February 7 – The Construction of the Postwar Haredi Landscape in the West Bank & the Swiss Alps

Please join us for our upcoming CJH Seminar in Jewish History on Thursday, February 7, from 4-6pm, featuring Brett Levi’s project:

Between Enchantment and Estrangement: The Construction of the Postwar Haredi Landscape in the West Bank and the Swiss Alps

Brett’s paper analyzes the post-World War II history of Haredi (“ultra-Orthodox”) engagement with geography and the Haredi production of space. Ideology and strategy, in concert with demographic, economic, and political factors, propelled the development of a vast transnational Haredi landscape, an imagined and concrete network of neighborhoods, towns, institutions, and leisure spaces wherein internal cultural norms and external relations could be managed. Brett will evaluate tensions in Haredi spatial thought by juxtaposing two seemingly unrelated cases: Haredi debates over establishing Haredi towns in the West Bank, and the postwar history of rabbinic vacations in the Swiss and Austrian Alps. The Biblically-resonant landscapes of the West Bank and the resort villages of the Alps have at least two common characteristics: large numbers of postwar Haredim encountered both these areas as residents and seasonal visitors, respectively, and Haredim have articulated both enchantment with and estrangement from both places. Haredi writings about the West Bank and Switzerland reveal ways in which Haredim have constituted symbolic and tangible space and grappled with the importance of religious and political geography. Exploring internal Haredi discussions about the limits of Haredi space in places as disparate as the West Bank and Switzerland offers a lens with which to understand the broader postwar spatial development of the global Jewish population’s fastest growing segment.
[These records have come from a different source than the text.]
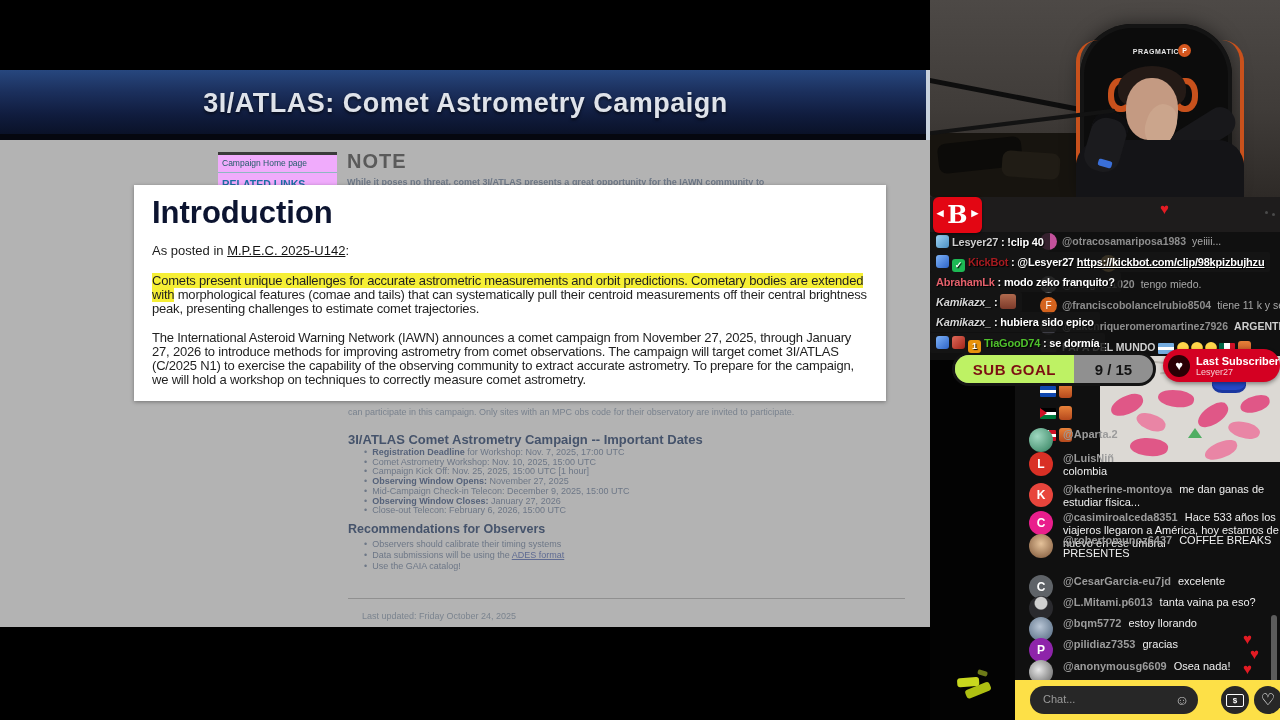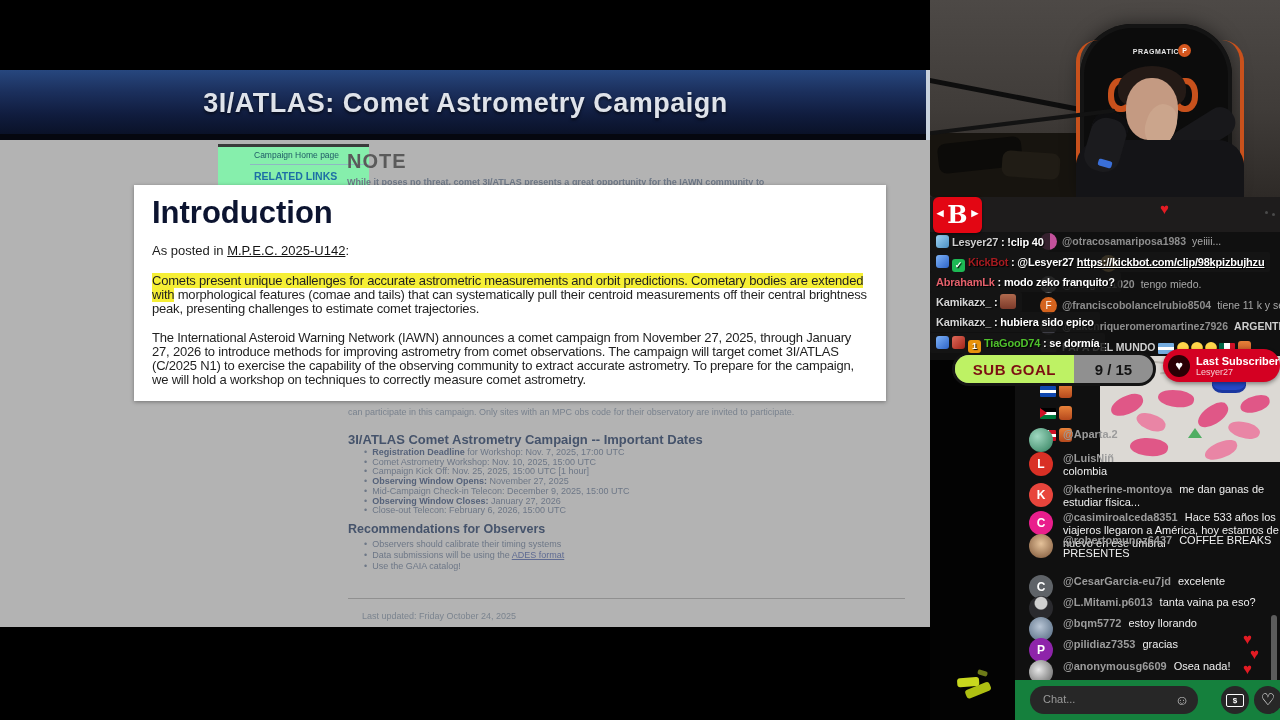--- a/index.html
+++ b/index.html
@@ -7,22 +7,22 @@
           font-family:"Liberation Sans",sans-serif;}
   
   .blue-header{position:absolute;left:0;top:70px;width:931px;height:64px;
     background:linear-gradient(180deg,#27477e 0%,#1b2f5c 35%,#101c3e 70%,#0a1228 100%);
     border-bottom:6px solid #05070f;}
   .blue-header .title{position:absolute;left:0;right:0;top:18px;text-align:center;
     font-size:27px;font-weight:bold;color:#dfe3ea;letter-spacing:0.5px;
     text-shadow:0 2px 3px rgba(0,0,0,0.6);}
   .win-edge{position:absolute;left:926px;top:70px;width:4px;height:120px;background:#c8d2dd;}
   .page-body{position:absolute;left:0;top:140px;width:930px;height:487px;background:#b3b3b3;}
-  .sidebar-box{position:absolute;left:218px;top:4px;width:119px;height:46px;
-    background:#86efac;border-top:3px solid #3a3a3a;padding-left:32px;}
+  .sidebar-box{position:absolute;left:218px;top:12px;width:119px;height:46px;
+    background:#f0abfc;border-top:3px solid #3a3a3a;}
   .sb-home{font-size:8.5px;color:#1e5a66;padding:3px 4px 4px 4px;border-bottom:1px solid #8fb7c2;}
   .sb-rel{font-size:10.5px;font-weight:bold;color:#1d6fa5;padding:5px 4px;}
   .note-h{position:absolute;left:347px;top:10px;font-size:20px;font-weight:bold;color:#5a5a5a;letter-spacing:1px;}
   .note-b{position:absolute;left:347px;top:37px;width:545px;font-size:9px;font-weight:bold;color:#6e7887;
     white-space:nowrap;overflow:hidden;}
   .cutoff{position:absolute;left:348px;top:268px;width:545px;font-size:9px;line-height:9.5px;color:#79828e;}
   .dates-h{position:absolute;left:348px;top:292px;font-size:13px;font-weight:bold;color:#45536b;}
   .dates-list{position:absolute;left:364px;top:308px;font-size:9px;line-height:9.7px;color:#6d7787;}
   .dates-list .li::before{content:"•";margin-right:5px;color:#6d7787;}
   .dates-list .b{font-weight:bold;color:#55627a;}
@@ -110,21 +110,21 @@
     font-size:11px;font-weight:bold;letter-spacing:-0.2px;line-height:20px;padding:0 6px;white-space:nowrap;
     text-shadow:1px 1px 1px #000;border-radius:2px;}
   .ov-row .badge{display:inline-block;width:13px;height:13px;border-radius:3px;vertical-align:-2px;margin-right:3px;}
   .b-cube{background:linear-gradient(135deg,#9fd4f5,#4a90c4);}
   .b-blue{background:linear-gradient(135deg,#7fb3f7,#2d64c8);}
   .b-red{background:linear-gradient(135deg,#e06a5a,#a22418);}
   .b-check{background:#1db954;border-radius:50%;color:#fff;font-size:9px;line-height:13px;text-align:center;font-weight:bold;}
   .b-medal{background:#e8920c;border-radius:50%;color:#fff;font-size:9px;line-height:13px;text-align:center;font-weight:bold;}
   .ov-emote{display:inline-block;width:16px;height:15px;background:linear-gradient(180deg,#b06a4e,#7c3a2a);border-radius:3px;vertical-align:-3px;}
   .u-lesyer{color:#cfcfcf;} .u-kickbot{color:#a61b20;} .u-abraham{color:#e4606b;}
-  .u-kami{color:#d6d6d6;} .u-tia{color:#4fc12c;}
+  .u-kami{color:#d6d6d6;font-style:italic;} .u-tia{color:#4fc12c;}
   .ov-link{text-decoration:underline;cursor:pointer;}
   
   .blogo{position:absolute;left:933px;top:197px;width:49px;height:36px;background:#e30613;border-radius:6px;
     display:flex;align-items:center;justify-content:center;box-shadow:0 1px 3px rgba(0,0,0,0.5);}
   .blogo .bchar{color:#fff;font-size:24px;font-weight:bold;font-family:"DejaVu Serif",serif;line-height:30px;}
   .blogo .arr{position:absolute;color:#fff;font-size:13px;font-weight:bold;top:8px;}
   .blogo .al{left:4px;} .blogo .ar2{right:4px;}
   
   .yt-row{position:absolute;left:1015px;width:265px;padding-left:48px;box-sizing:border-box;font-size:11px;line-height:13px;color:#efefef;}
   .yt-row .u{font-weight:bold;color:#9b9b9b;margin-right:7px;}
@@ -132,21 +132,21 @@
   .av-l{background:#d93025;} .av-k{background:#e8453c;} .av-c1{background:#e91e8c;}
   .av-c2{background:#5f6368;} .av-p{background:#8e24aa;}
   .av-ph-green{background:radial-gradient(circle at 35% 35%,#9fd8c0,#2e7d5b);}
   .av-ph-face{background:radial-gradient(circle at 50% 40%,#e5c29a,#7a5336);}
   .av-ph-dark{background:radial-gradient(circle at 50% 30%,#cfcfcf 0 28%,#2a2a2e 34%);}
   .av-ph-slate{background:radial-gradient(circle at 45% 40%,#b9c6d6,#4a6078);}
   .av-ph-gray{background:radial-gradient(circle at 40% 40%,#e8e8e8,#5a5a5a);}
   .scrollbar{position:absolute;left:1271px;top:615px;width:6px;height:78px;background:#5c5c5c;border-radius:3px;}
   .scroll-down{position:absolute;left:1265px;top:697px;color:#9a9a9a;font-size:11px;}
   
-  .input-bar{position:absolute;left:1015px;top:680px;width:265px;height:40px;background:#15803d;}
+  .input-bar{position:absolute;left:1015px;top:680px;width:265px;height:40px;background:#fde047;}
   .chat-pill{position:absolute;left:15px;top:6px;width:168px;height:28px;background:#272727;border-radius:14px;}
   .chat-ph{position:absolute;left:13px;top:7px;font-size:11px;color:#9a9a9a;}
   .smiley{position:absolute;right:6px;top:4px;width:20px;height:20px;border-radius:50%;color:#cfcfcf;font-size:14px;text-align:center;line-height:20px;}
   .round-btn{position:absolute;top:6px;width:28px;height:28px;border-radius:50%;background:#272727;color:#fff;text-align:center;}
   .dollar-ic{display:inline-block;margin-top:8px;width:16px;height:11px;border:1.5px solid #fff;border-radius:2px;font-size:8px;font-weight:bold;line-height:11px;color:#fff;}
   .heart-ic{font-size:16px;line-height:28px;color:#fff;}
   
   .graffiti{position:absolute;left:957px;top:672px;width:40px;height:36px;transform:rotate(-12deg);}
   .graffiti .s1{position:absolute;left:2px;top:4px;width:22px;height:9px;background:#c8d71e;border-radius:3px;transform:rotate(8deg);}
   .graffiti .s2{position:absolute;left:8px;top:14px;width:26px;height:9px;background:#aebf12;border-radius:3px;transform:rotate(-10deg);}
Ayala Fader, Professor of Anthropology at the Fordham University, will respond to the paper.

Brett Levi is a PhD candidate in the Department of Hebrew & Judaic Studies and Taub Center for Israel Studies at New York University. He holds a B.A. from the University of Pennsylvania, where he studied History, Jewish Studies, and History of Art, and a master’s degree from Harvard University, where he was awarded the Center for Middle Eastern Studies 2013 prize for best master’s thesis for his paper “Hasidic Geopolitics and the Greater Land of Israel: Israeli Hasidic Rebbes Encounter the West Bank, Gaza, and Territorial Withdrawal, 1982–2013.” Brett is a Graduate Research Fellow at the Center for Jewish History in the 2018-19 academic year.